[[ Dataset records, beginning ]]
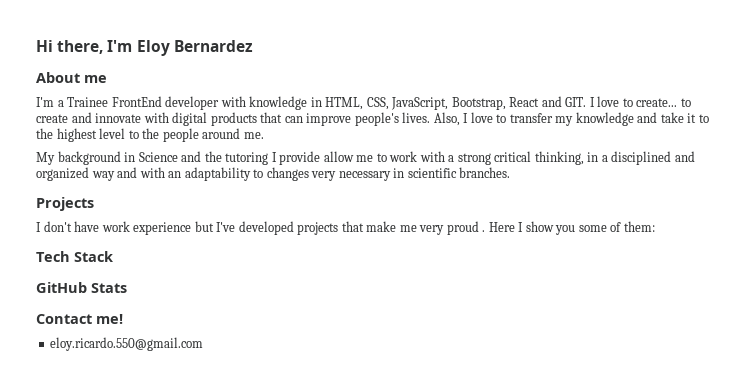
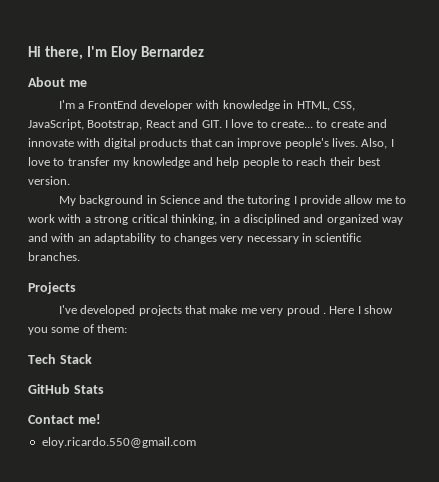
[67,97,109,107] Trainee -> (85, 106) none
[660,112,709,123] [36,128,264,142] take it to the highest level to the people around me. -> [216,157,382,168] [28,176,70,185] help people to reach their best version.
[36,221,214,235] I don't have work experience but -> (76, 288) none

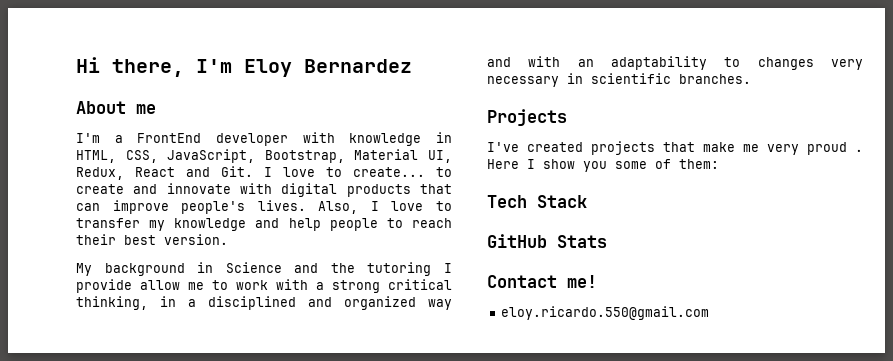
(143, 125) none -> [354,149,452,163] [76,167,124,180] Material UI, Redux,
[201,120,222,128] GIT. -> [221,166,253,177] Git.
[80,305,136,316] developed -> [527,142,583,152] created

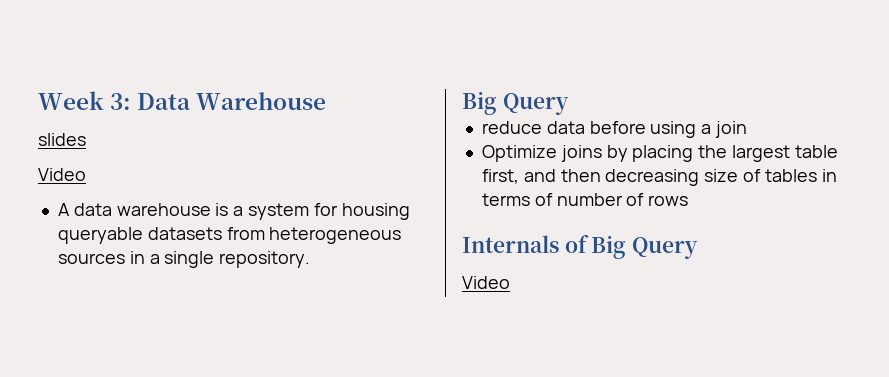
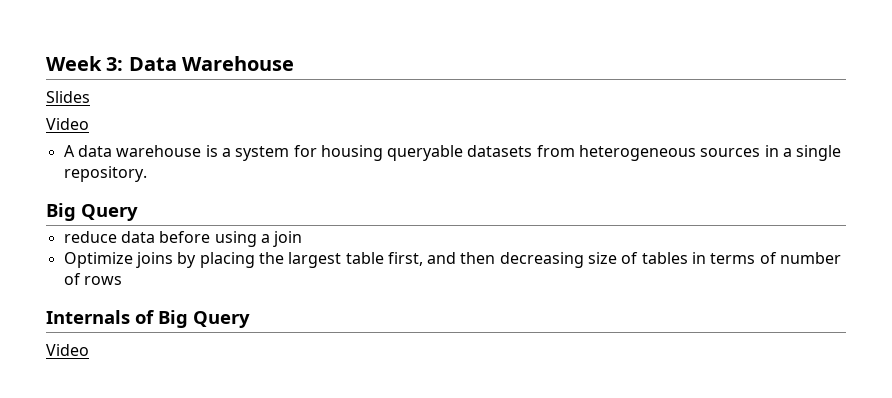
[38,133,86,146] slides -> [46,91,90,103] Slides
[[ Dataset records, end ]]
# [Task item]
A picture must not appear in the copy. Transcribe exactly the lines from the one with "[660,112,709,123] [36,128,264,142] take" through the final line of the entries, both included, and no more.

# [Result of the exercise]
[660,112,709,123] [36,128,264,142] take it to the highest level to the people around me. -> [216,157,382,168] [28,176,70,185] help people to reach their best version.
[36,221,214,235] I don't have work experience but -> (76, 288) none

(143, 125) none -> [354,149,452,163] [76,167,124,180] Material UI, Redux,
[201,120,222,128] GIT. -> [221,166,253,177] Git.
[80,305,136,316] developed -> [527,142,583,152] created

[38,133,86,146] slides -> [46,91,90,103] Slides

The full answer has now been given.